Tuesday, June 19, 2007



St. Romuald
950-1027


Founder of the Camaldolese Order




This feast does not attain even the level of a memorial but you will find it in your parish misselette and certainly in your breviary. For most people Romuald would fall into the class of the rather obscure and arcane. But to those of us who aspire to contemplative monastic life, he is an iconic figure as founder of a cenobitic order of hermits living according to the Benedictine tradition. In his communities, members spent a large part of their day working and praying in the silence and solitude of individual hermitages and attached gardens. They came together for some communal recitation of the Liturgy of the Hours and some meals. His foundations pre-date St. Bruno and his establishment of the Carthusians. He did not leave an exhaustive rule but is known for his "Brief Rule" appearing below.

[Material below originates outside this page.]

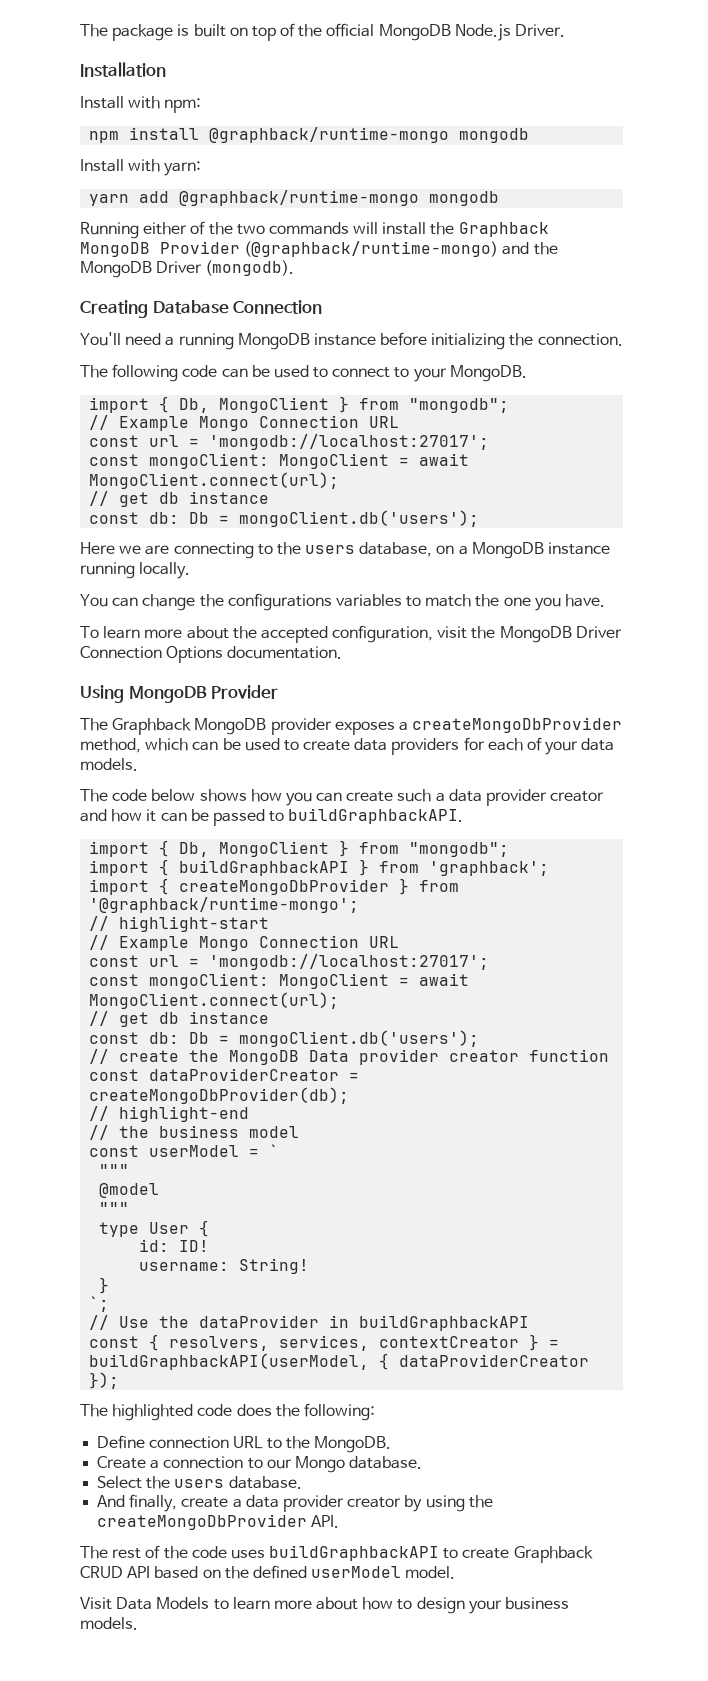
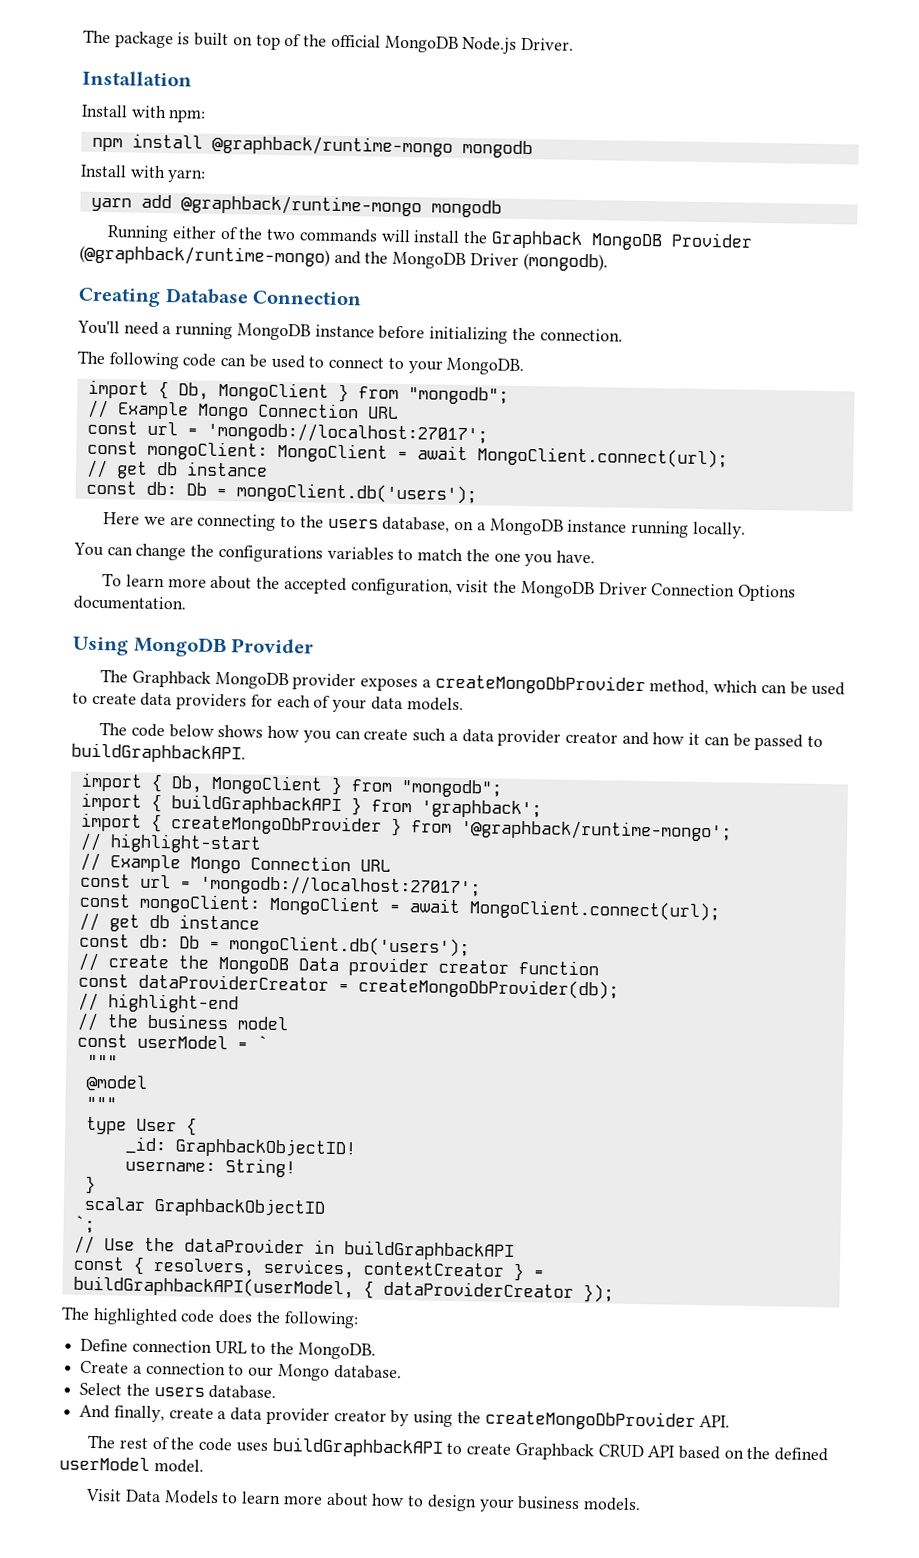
- id: ID!
+ _id: GraphbackObjectID!
+ scalar GraphbackObjectID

Sit in your cell as in paradise.
Put the whole world behind you and forge it.
Watch your thoughts like a good fisherman watching for fish.
The path you must follow is in the Psalms; never leave it.
If you have just come to the monastery, and in spite of your good will,
you cannot accomplish what you want,
then take every opportunity to sing the Psalms in your heart
and understand them in your mind.
And if your mind wanders as you read,
do not give up;
hurry back and apply your mind to the words once more.
Realize above all that you are in God's presence,
and stand there with an attitude of one who stand before the emperor.
Empty yourself completely and sit waiting,
content with the grace of God,
like a chick who tastes nothing and eats nothing
but what his mother gives him.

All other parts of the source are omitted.